Women Are Less Likely Than Men to Regain Employment Post Covid19: ILO Report
Multiple studies have pointed out how job cuts due to the pandemic disproportionately impacted women. Experts now believe that as the economy slowly inches back to normal, the gender ratio in the global workforce may further skew against women — undoing the small progress made by society towards gender equality at the workplace.
Unfortunately, according to the report, men’s employment is expected to recover to 2019 levels, but 13 million fewer women will stay employed in 2021 compared to 2019 — suggesting the long-term, gendered impact of the pandemic.
Earlier reports have noted how women faced the disproportionate impact of the pandemic. According to a report published by the International Labor Organization yesterday, between 2019 and 2020, women’s employment declined by 4.2% globally — with 54 million women losing their jobs. On the other hand, men’s employment declined by 3% even though they lost 60 million jobs — indicating that fewer women than men were employed anyway before the pandemic struck, but its impact managed to affect a greater percentage of women, threatening gender parity.
Women may find it harder to go back to employment due to a number of reasons. For one, the pandemic has hit sectors with high female employment, like leisure, retail (including garment manufacturing), hospitality, education, and tourism. “The greater vulnerability of women to job losses is due to the segmentation of female laborers into sectors that are the most negatively affected by coronavirus disruptions,” according to a 2020 analysis.
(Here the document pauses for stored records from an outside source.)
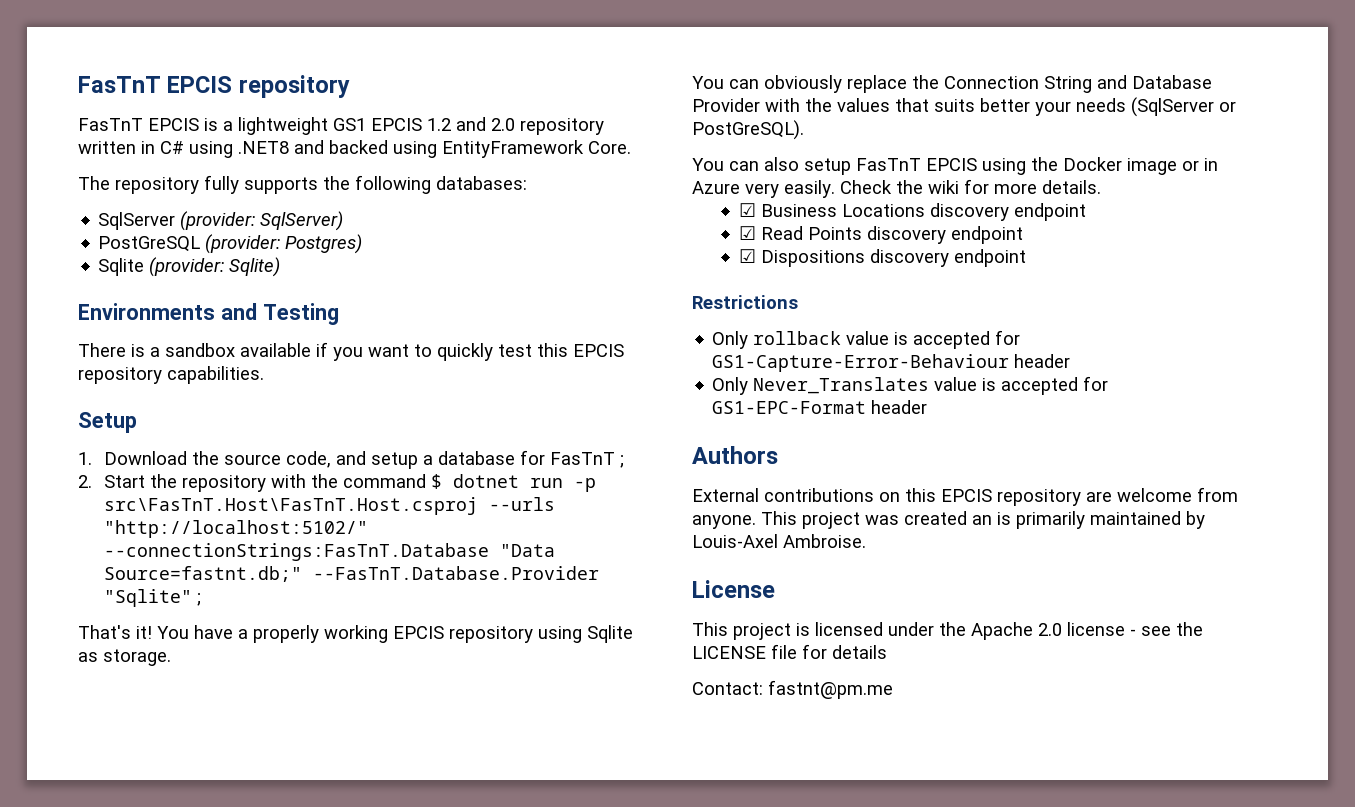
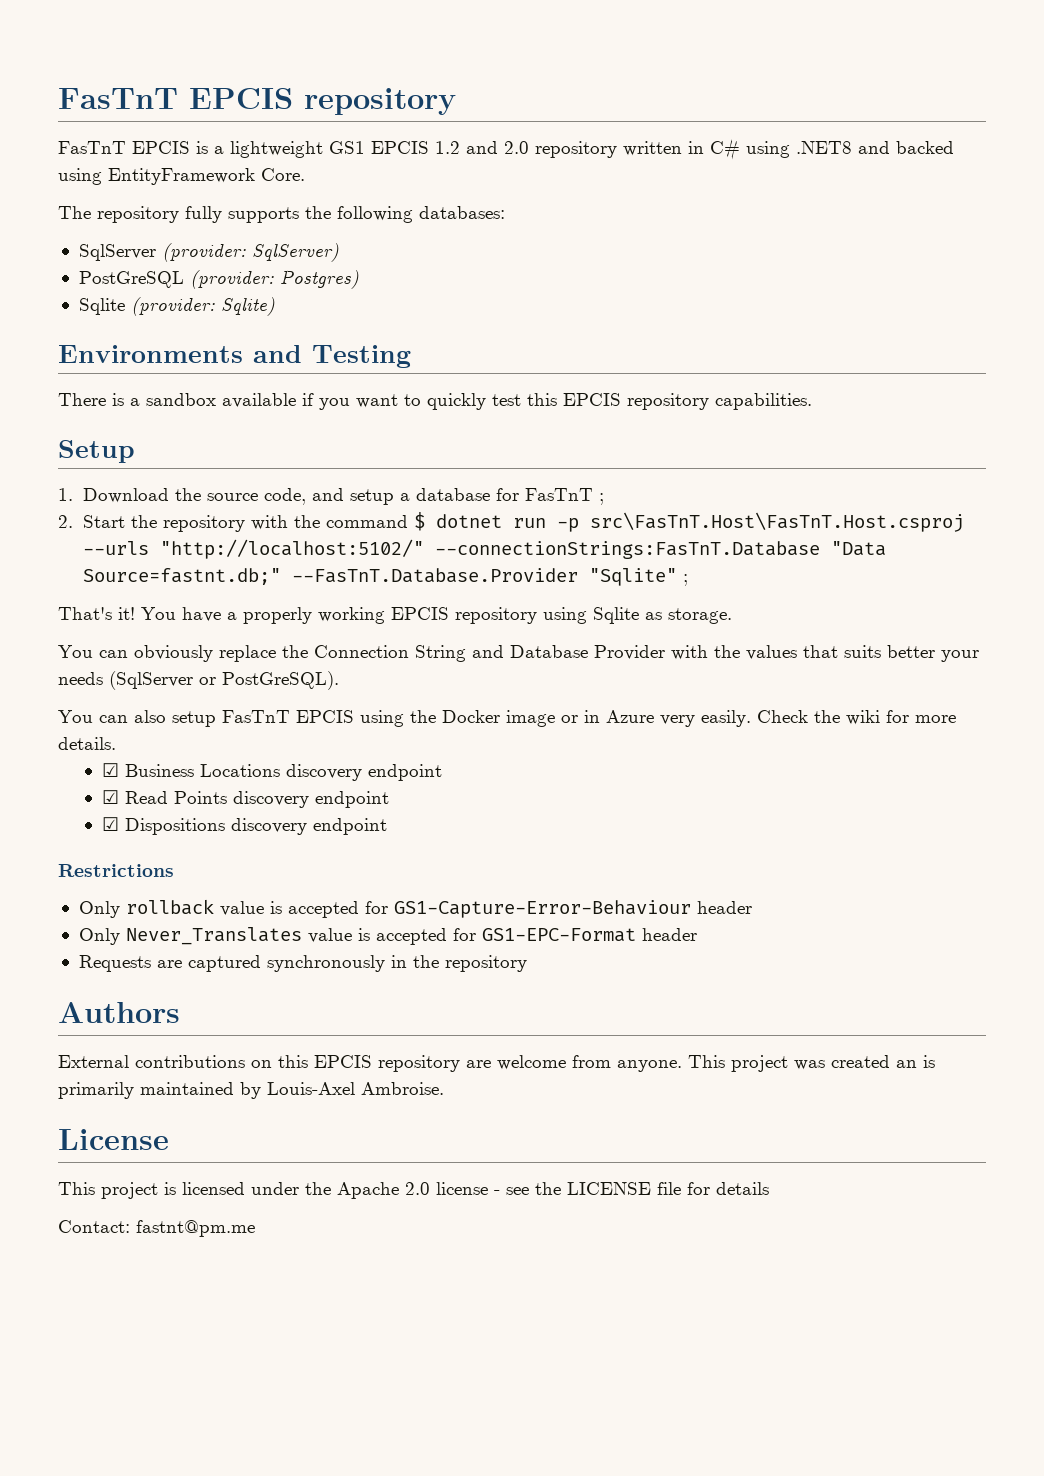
+ Requests are captured synchronously in the repository

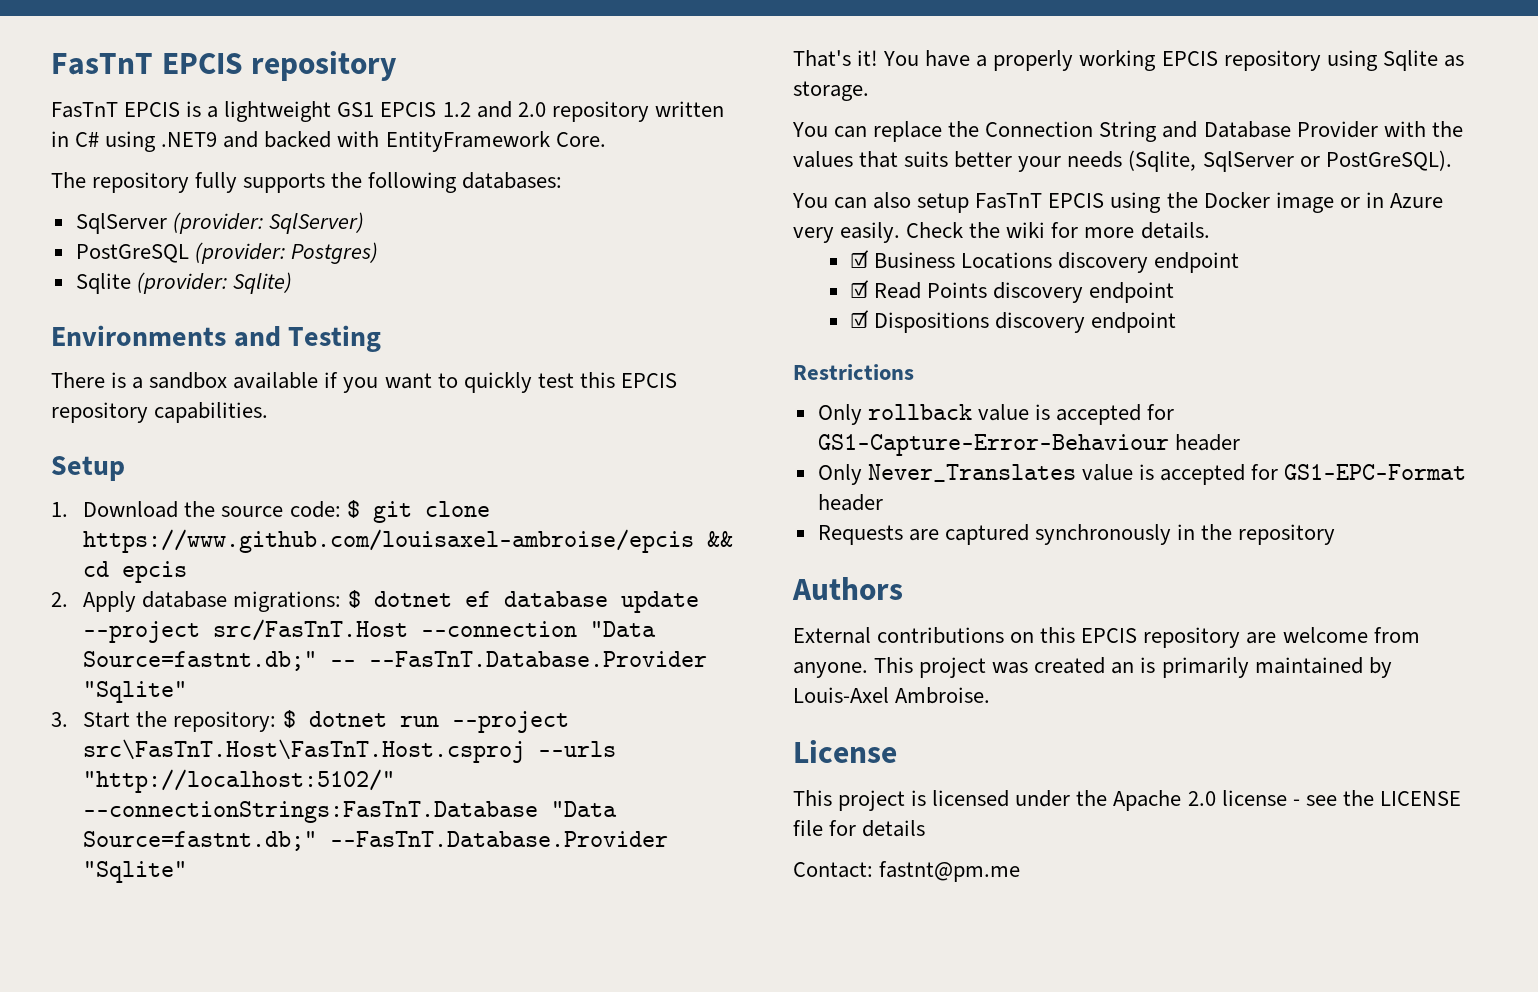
- FasTnT EPCIS is a lightweight GS1 EPCIS 1.2 and 2.0 repository written in C# using .NET8 and backed using EntityFramework Core.
+ FasTnT EPCIS is a lightweight GS1 EPCIS 1.2 and 2.0 repository written in C# using .NET9 and backed with EntityFramework Core.
- 1. Download the source code, and setup a database for FasTnT ;
- 2. Start the repository with the command $ dotnet run -p src\FasTnT.Host\FasTnT.Host.csproj --urls "http://localhost:5102/" --connectionStrings:FasTnT.Database "Data Source=fastnt.db;" --FasTnT.Database.Provider "Sqlite" ;
+ 1. Download the source code: $ git clone https://www.github.com/louisaxel-ambroise/epcis && cd epcis
+ 2. Apply database migrations: $ dotnet ef database update --project src/FasTnT.Host --connection "Data Source=fastnt.db;" -- --FasTnT.Database.Provider "Sqlite"
+ 3. Start the repository: $ dotnet run --project src\FasTnT.Host\FasTnT.Host.csproj --urls "http://localhost:5102/" --connectionStrings:FasTnT.Database "Data Source=fastnt.db;" --FasTnT.Database.Provider "Sqlite"
- You can obviously replace the Connection String and Database Provider with the values that suits better your needs (SqlServer or PostGreSQL).
+ You can replace the Connection String and Database Provider with the values that suits better your needs (Sqlite, SqlServer or PostGreSQL).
In addition, the pandemic has also strengthened gender stereotypes — with housework and childcare becoming the women’s responsibility in the absence of domestic workers — an aspect that could further hamper women’s return to the workforce, according to experts.
The trend is evident across other economic crises too. In fact, even when previous recessions affected men’s employment more, women took longer to return back to employment.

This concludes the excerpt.